Your task is to copy the lines of the data below from the line holding "color: #4d7c0f ->" through the line holding "<div> <div></div> <div>papers", inclusive, exactly and with nothing added.

__DATA EXCERPTS__:

=== Begin Enclosure ===

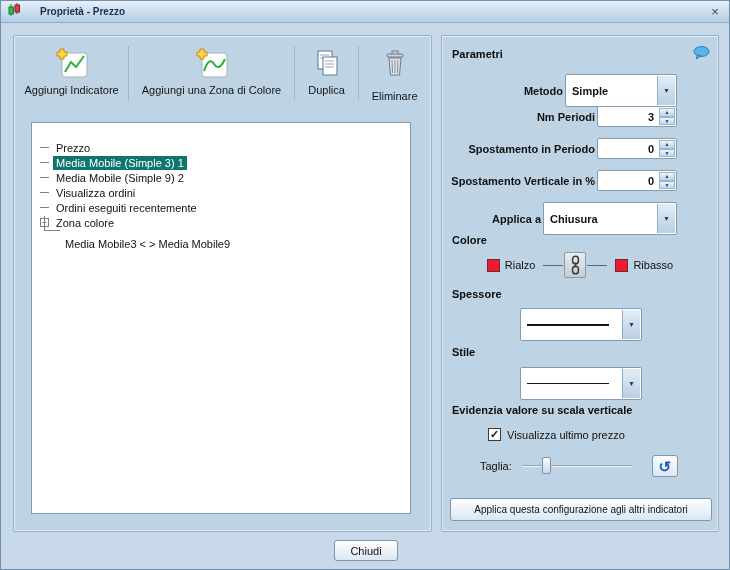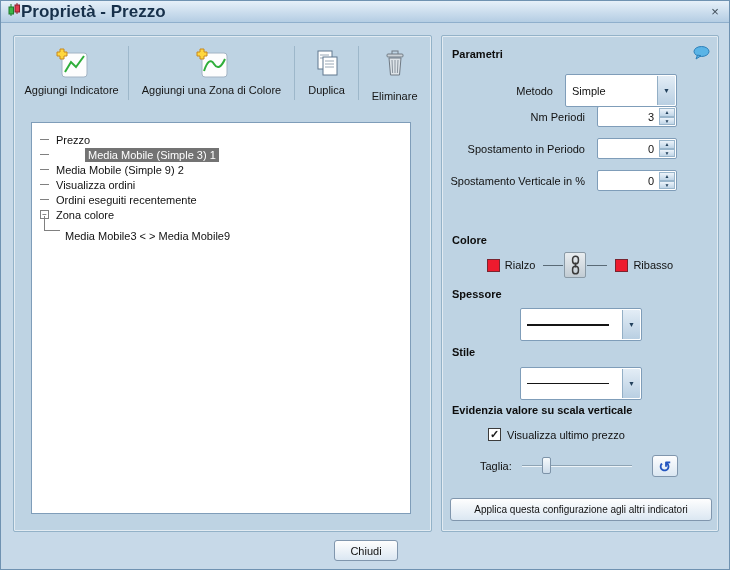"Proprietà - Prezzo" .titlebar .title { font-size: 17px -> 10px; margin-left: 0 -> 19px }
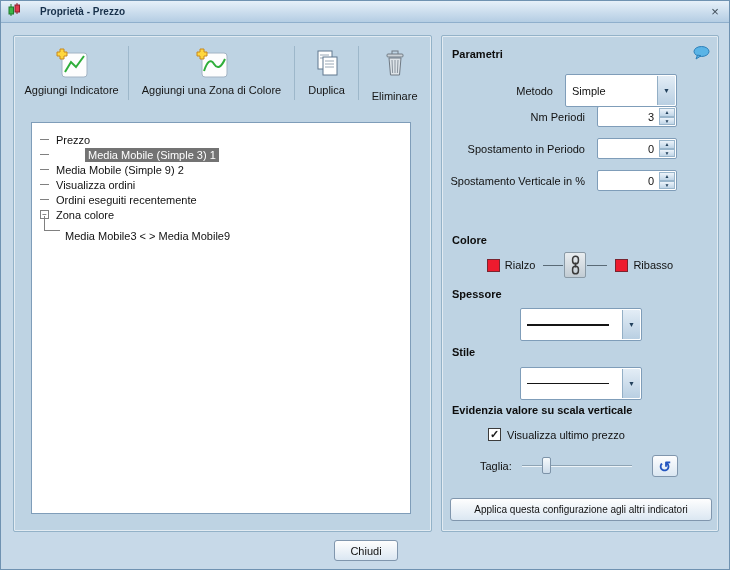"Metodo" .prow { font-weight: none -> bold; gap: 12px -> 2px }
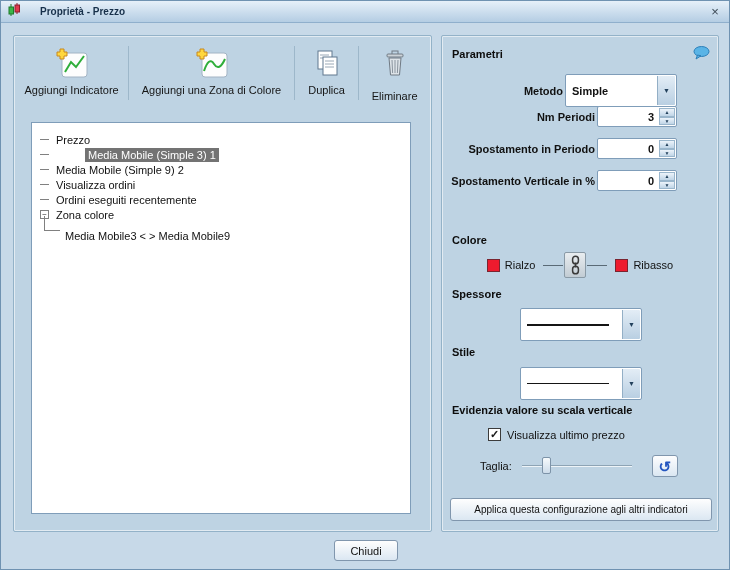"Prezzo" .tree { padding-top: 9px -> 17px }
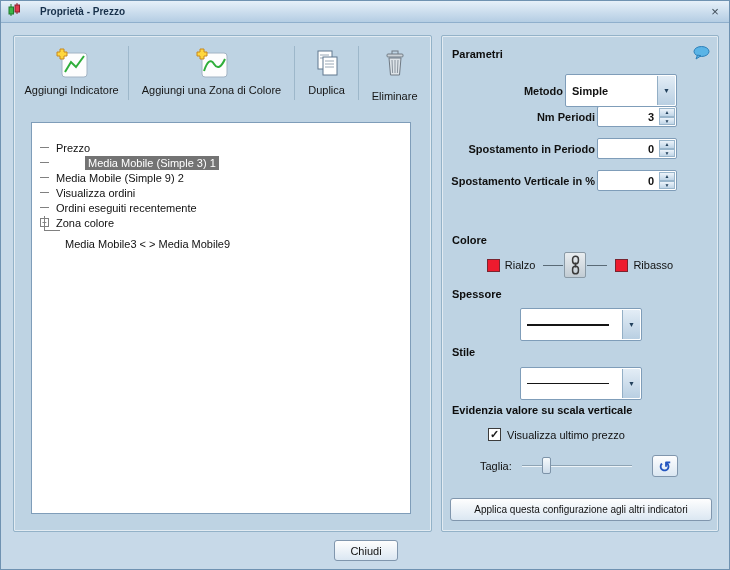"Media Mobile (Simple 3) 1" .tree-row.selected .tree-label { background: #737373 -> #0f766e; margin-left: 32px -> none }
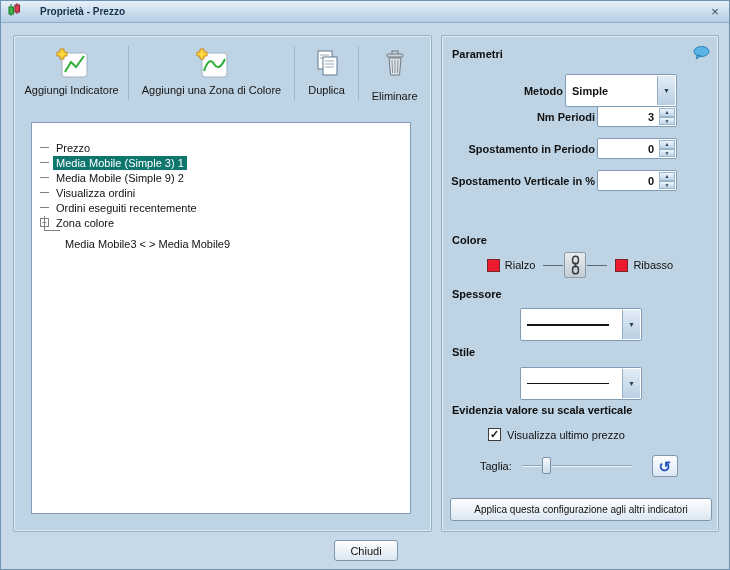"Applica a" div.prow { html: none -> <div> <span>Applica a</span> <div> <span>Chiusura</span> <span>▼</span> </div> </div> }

=== End Enclosure ===
=== Begin Enclosure ===

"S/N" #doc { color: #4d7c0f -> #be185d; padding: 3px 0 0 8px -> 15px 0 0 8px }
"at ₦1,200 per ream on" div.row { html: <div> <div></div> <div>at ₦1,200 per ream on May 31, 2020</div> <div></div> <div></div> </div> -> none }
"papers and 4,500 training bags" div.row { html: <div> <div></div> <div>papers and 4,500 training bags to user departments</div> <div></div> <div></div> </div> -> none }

=== End Enclosure ===

__TASK RESPONSE__:
"S/N" #doc { color: #4d7c0f -> #be185d; padding: 3px 0 0 8px -> 15px 0 0 8px }
"at ₦1,200 per ream on" div.row { html: <div> <div></div> <div>at ₦1,200 per ream on May 31, 2020</div> <div></div> <div></div> </div> -> none }
"papers and 4,500 training bags" div.row { html: <div> <div></div> <div>papers and 4,500 training bags to user departments</div> <div></div> <div></div> </div> -> none }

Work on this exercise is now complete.